EXERCISE DIRECTIONS
Search the records below for the word "class". Pull out each line that has it.

DATA LISTING
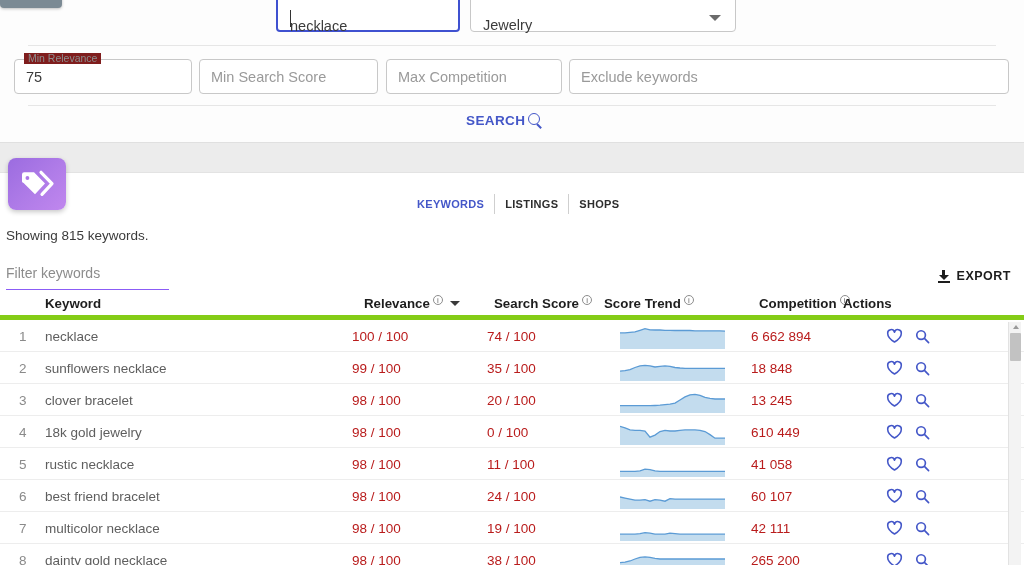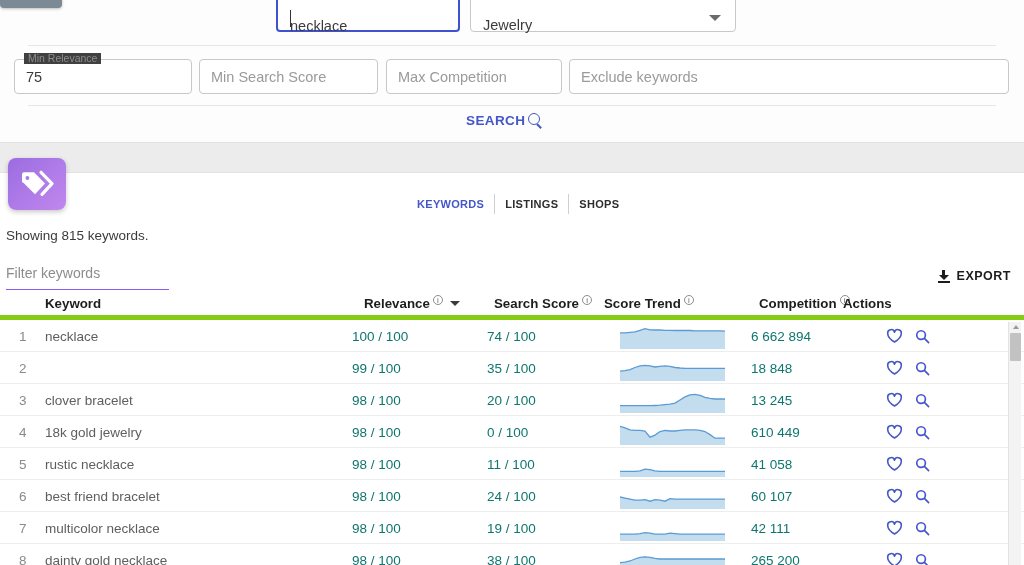--- a/index.html
+++ b/index.html
@@ -28,7 +28,7 @@
   }
   .field > .legend {
     position: absolute; top: -7px; left: 9px; padding: 0 4px;
-    background: #404040; font-size: 10.5px; color: #8d8d8d; line-height: 11px;
+    background: #7f1d1d; font-size: 10.5px; color: #8d8d8d; line-height: 11px;
     white-space: nowrap;
   }
   .field > .val {

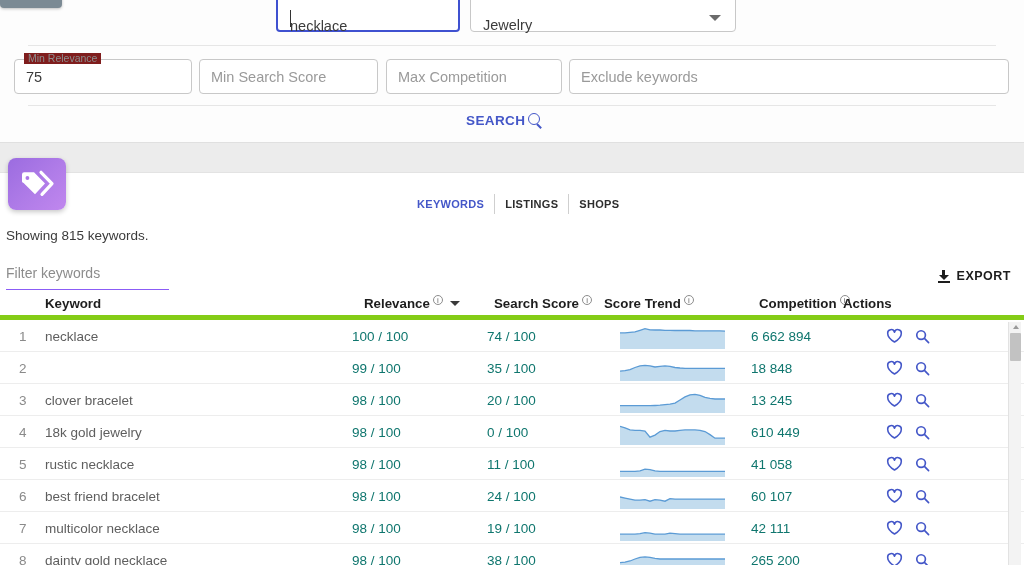--- a/index.html
+++ b/index.html
@@ -182,7 +182,7 @@
     position: relative; height: 32px; border-bottom: 1px solid #ededed;
   }
   .cell { position: absolute; top: 0; height: 32px; display: flex; align-items: center;
-          font-size: 13.5px; color: #0f766e; white-space: nowrap; }
+          font-size: 13.5px; color: #b91c1c; white-space: nowrap; }
   .c-idx { left: 19px; color: #8a8a8a; }
   .c-kw  { left: 45px; color: #5e5e5e; }
   .c-rel { left: 352px; }

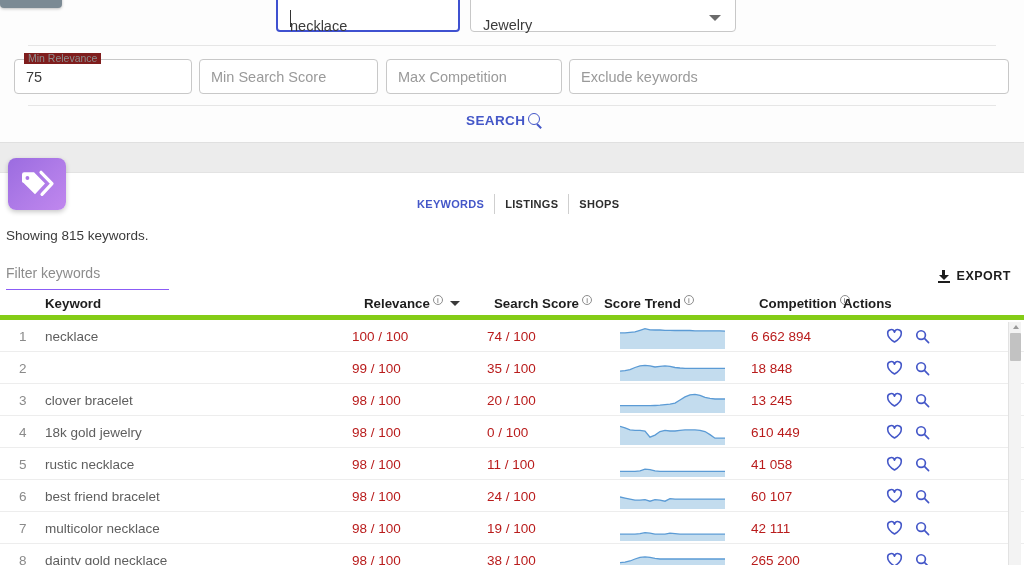--- a/index.html
+++ b/index.html
@@ -342,6 +342,7 @@
       </div>
       <div class="trow">
         <span class="cell c-idx">2</span>
+        <span class="cell c-kw">sunflowers necklace</span>
         <span class="cell c-rel">99 / 100</span>
         <span class="cell c-ss">35 / 100</span>
         <span class="cell c-trend">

RESULT
       <div class="trow">
         <span class="cell c-idx">2</span>
+        <span class="cell c-kw">sunflowers necklace</span>
         <span class="cell c-rel">99 / 100</span>
         <span class="cell c-ss">35 / 100</span>
         <span class="cell c-trend">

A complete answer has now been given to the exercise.